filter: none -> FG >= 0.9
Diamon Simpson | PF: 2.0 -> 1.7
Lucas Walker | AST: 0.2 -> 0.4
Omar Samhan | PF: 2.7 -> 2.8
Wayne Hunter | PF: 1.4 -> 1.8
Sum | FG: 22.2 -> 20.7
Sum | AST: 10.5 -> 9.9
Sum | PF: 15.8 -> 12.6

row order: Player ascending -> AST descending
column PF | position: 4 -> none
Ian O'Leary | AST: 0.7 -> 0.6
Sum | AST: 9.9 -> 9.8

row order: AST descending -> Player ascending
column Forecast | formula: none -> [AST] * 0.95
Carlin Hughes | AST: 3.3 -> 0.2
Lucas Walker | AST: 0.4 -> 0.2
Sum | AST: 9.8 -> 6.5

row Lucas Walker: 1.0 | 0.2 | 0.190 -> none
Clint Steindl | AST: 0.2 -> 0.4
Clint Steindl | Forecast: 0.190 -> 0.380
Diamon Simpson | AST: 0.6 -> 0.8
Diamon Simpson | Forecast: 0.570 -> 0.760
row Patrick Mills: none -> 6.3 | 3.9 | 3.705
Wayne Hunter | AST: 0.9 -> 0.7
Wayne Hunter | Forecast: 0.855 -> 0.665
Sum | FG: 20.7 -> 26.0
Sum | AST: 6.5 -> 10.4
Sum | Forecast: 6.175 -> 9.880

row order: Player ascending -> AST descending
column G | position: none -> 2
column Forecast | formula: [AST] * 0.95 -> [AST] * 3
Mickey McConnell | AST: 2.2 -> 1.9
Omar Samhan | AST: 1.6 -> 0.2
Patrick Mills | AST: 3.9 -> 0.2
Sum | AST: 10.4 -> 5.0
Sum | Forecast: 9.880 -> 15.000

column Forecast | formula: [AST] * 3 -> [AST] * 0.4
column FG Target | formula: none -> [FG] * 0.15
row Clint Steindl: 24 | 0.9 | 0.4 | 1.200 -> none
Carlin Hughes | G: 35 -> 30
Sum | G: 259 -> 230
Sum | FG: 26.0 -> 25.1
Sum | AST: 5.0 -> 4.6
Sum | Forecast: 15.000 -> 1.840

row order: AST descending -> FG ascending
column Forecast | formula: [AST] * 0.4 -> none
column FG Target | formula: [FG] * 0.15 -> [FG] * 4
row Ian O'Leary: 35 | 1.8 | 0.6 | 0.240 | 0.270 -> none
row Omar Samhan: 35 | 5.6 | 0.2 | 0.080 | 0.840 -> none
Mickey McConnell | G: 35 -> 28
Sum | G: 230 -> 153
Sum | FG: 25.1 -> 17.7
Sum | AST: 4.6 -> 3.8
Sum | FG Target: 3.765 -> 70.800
━━━━━━━━━━━━━━━━━━━━━━━━━━━━━━
__EXERCISE AIM__.
Keep to the lines above, from the first one through the line where "column FG Target | formula: none" appears, and copy them exactly.

__RESULT OF THIS TASK__.
filter: none -> FG >= 0.9
Diamon Simpson | PF: 2.0 -> 1.7
Lucas Walker | AST: 0.2 -> 0.4
Omar Samhan | PF: 2.7 -> 2.8
Wayne Hunter | PF: 1.4 -> 1.8
Sum | FG: 22.2 -> 20.7
Sum | AST: 10.5 -> 9.9
Sum | PF: 15.8 -> 12.6

row order: Player ascending -> AST descending
column PF | position: 4 -> none
Ian O'Leary | AST: 0.7 -> 0.6
Sum | AST: 9.9 -> 9.8

row order: AST descending -> Player ascending
column Forecast | formula: none -> [AST] * 0.95
Carlin Hughes | AST: 3.3 -> 0.2
Lucas Walker | AST: 0.4 -> 0.2
Sum | AST: 9.8 -> 6.5

row Lucas Walker: 1.0 | 0.2 | 0.190 -> none
Clint Steindl | AST: 0.2 -> 0.4
Clint Steindl | Forecast: 0.190 -> 0.380
Diamon Simpson | AST: 0.6 -> 0.8
Diamon Simpson | Forecast: 0.570 -> 0.760
row Patrick Mills: none -> 6.3 | 3.9 | 3.705
Wayne Hunter | AST: 0.9 -> 0.7
Wayne Hunter | Forecast: 0.855 -> 0.665
Sum | FG: 20.7 -> 26.0
Sum | AST: 6.5 -> 10.4
Sum | Forecast: 6.175 -> 9.880

row order: Player ascending -> AST descending
column G | position: none -> 2
column Forecast | formula: [AST] * 0.95 -> [AST] * 3
Mickey McConnell | AST: 2.2 -> 1.9
Omar Samhan | AST: 1.6 -> 0.2
Patrick Mills | AST: 3.9 -> 0.2
Sum | AST: 10.4 -> 5.0
Sum | Forecast: 9.880 -> 15.000

column Forecast | formula: [AST] * 3 -> [AST] * 0.4
column FG Target | formula: none -> [FG] * 0.15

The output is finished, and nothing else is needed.